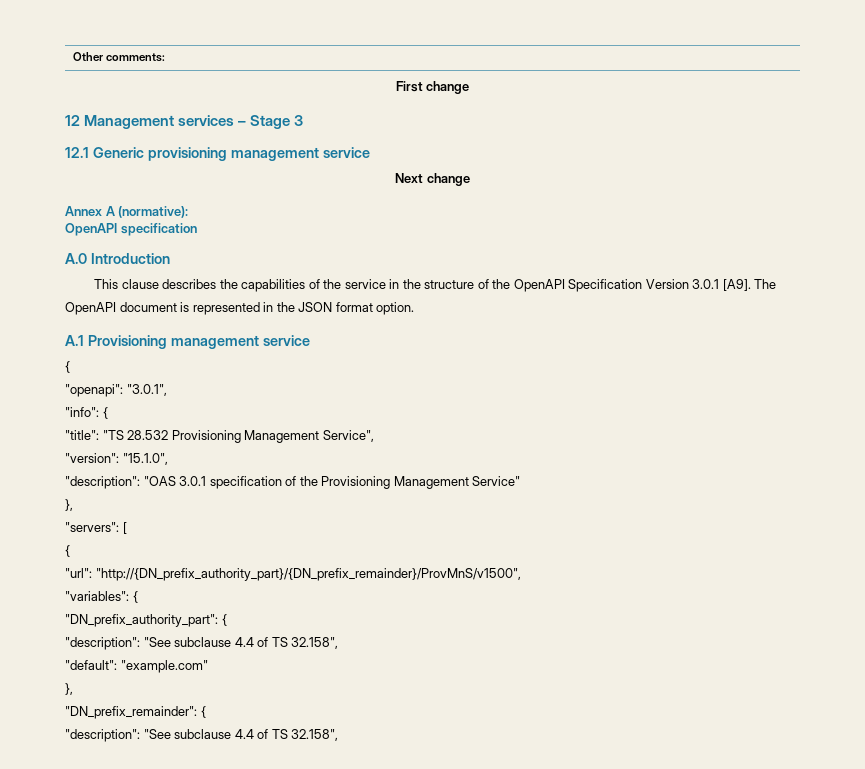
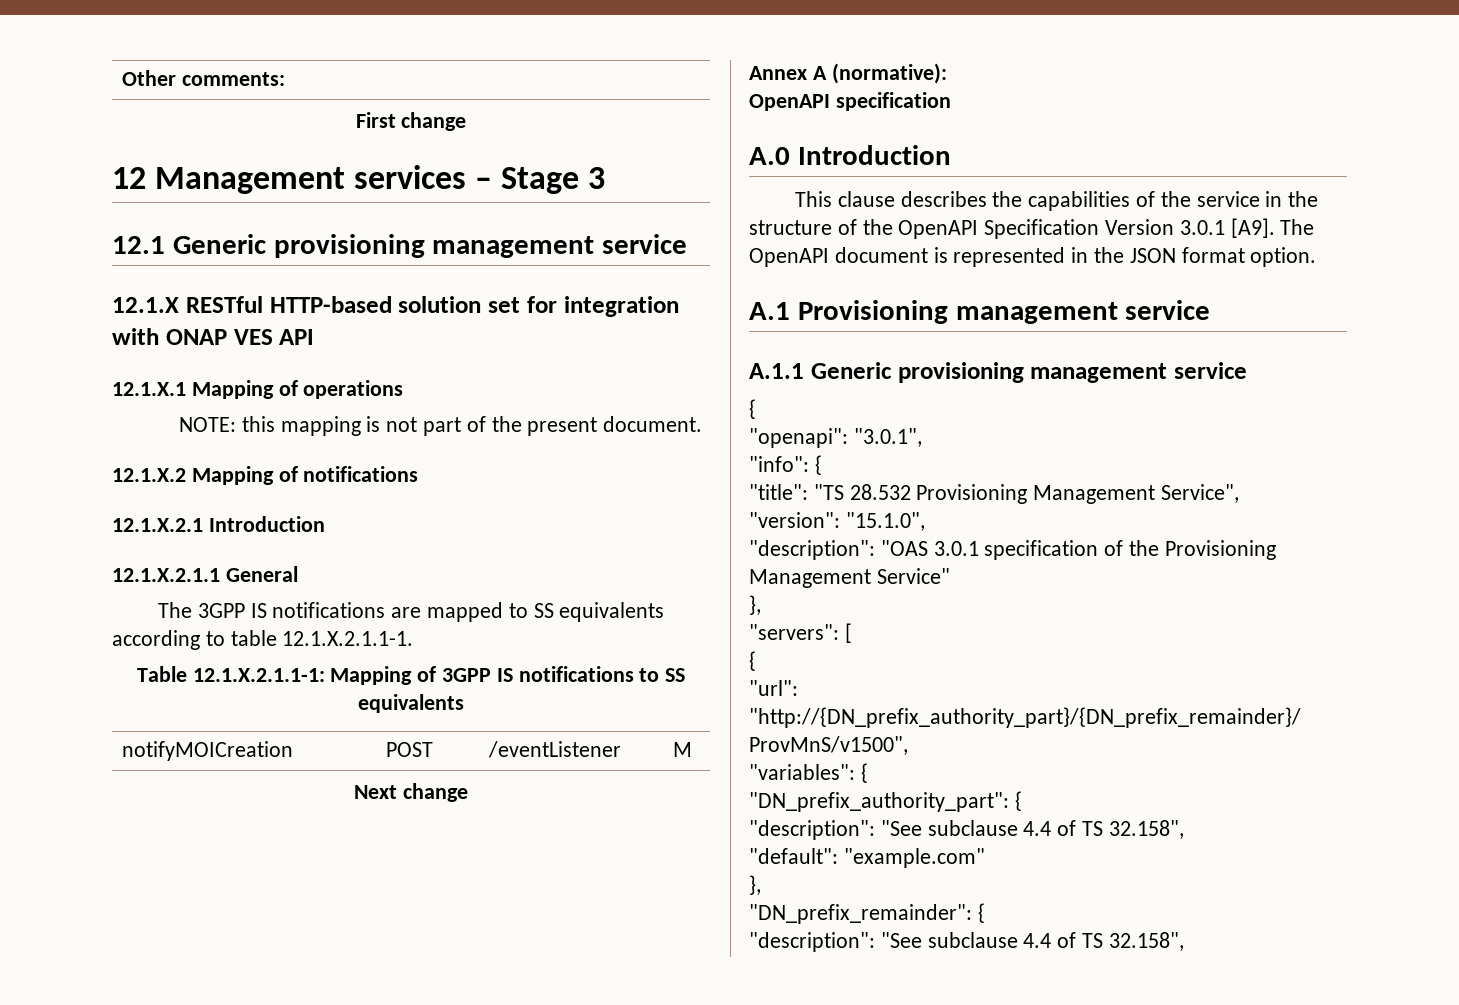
+ 12.1.X RESTful HTTP-based solution set for integration with ONAP VES API
+ 12.1.X.1 Mapping of operations
+ NOTE: this mapping is not part of the present document.
+ 12.1.X.2 Mapping of notifications
+ 12.1.X.2.1 Introduction
+ 12.1.X.2.1.1 General
+ The 3GPP IS notifications are mapped to SS equivalents according to table 12.1.X.2.1.1-1.
+ Table 12.1.X.2.1.1-1: Mapping of 3GPP IS notifications to SS equivalents
+ notifyMOICreation | POST | /eventListener | M
+ A.1.1 Generic provisioning management service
────
Your objective — Copy all lines of the material above where the string "notifications" occurs.

Task answer —
+ 12.1.X.2 Mapping of notifications
+ The 3GPP IS notifications are mapped to SS equivalents according to table 12.1.X.2.1.1-1.
+ Table 12.1.X.2.1.1-1: Mapping of 3GPP IS notifications to SS equivalents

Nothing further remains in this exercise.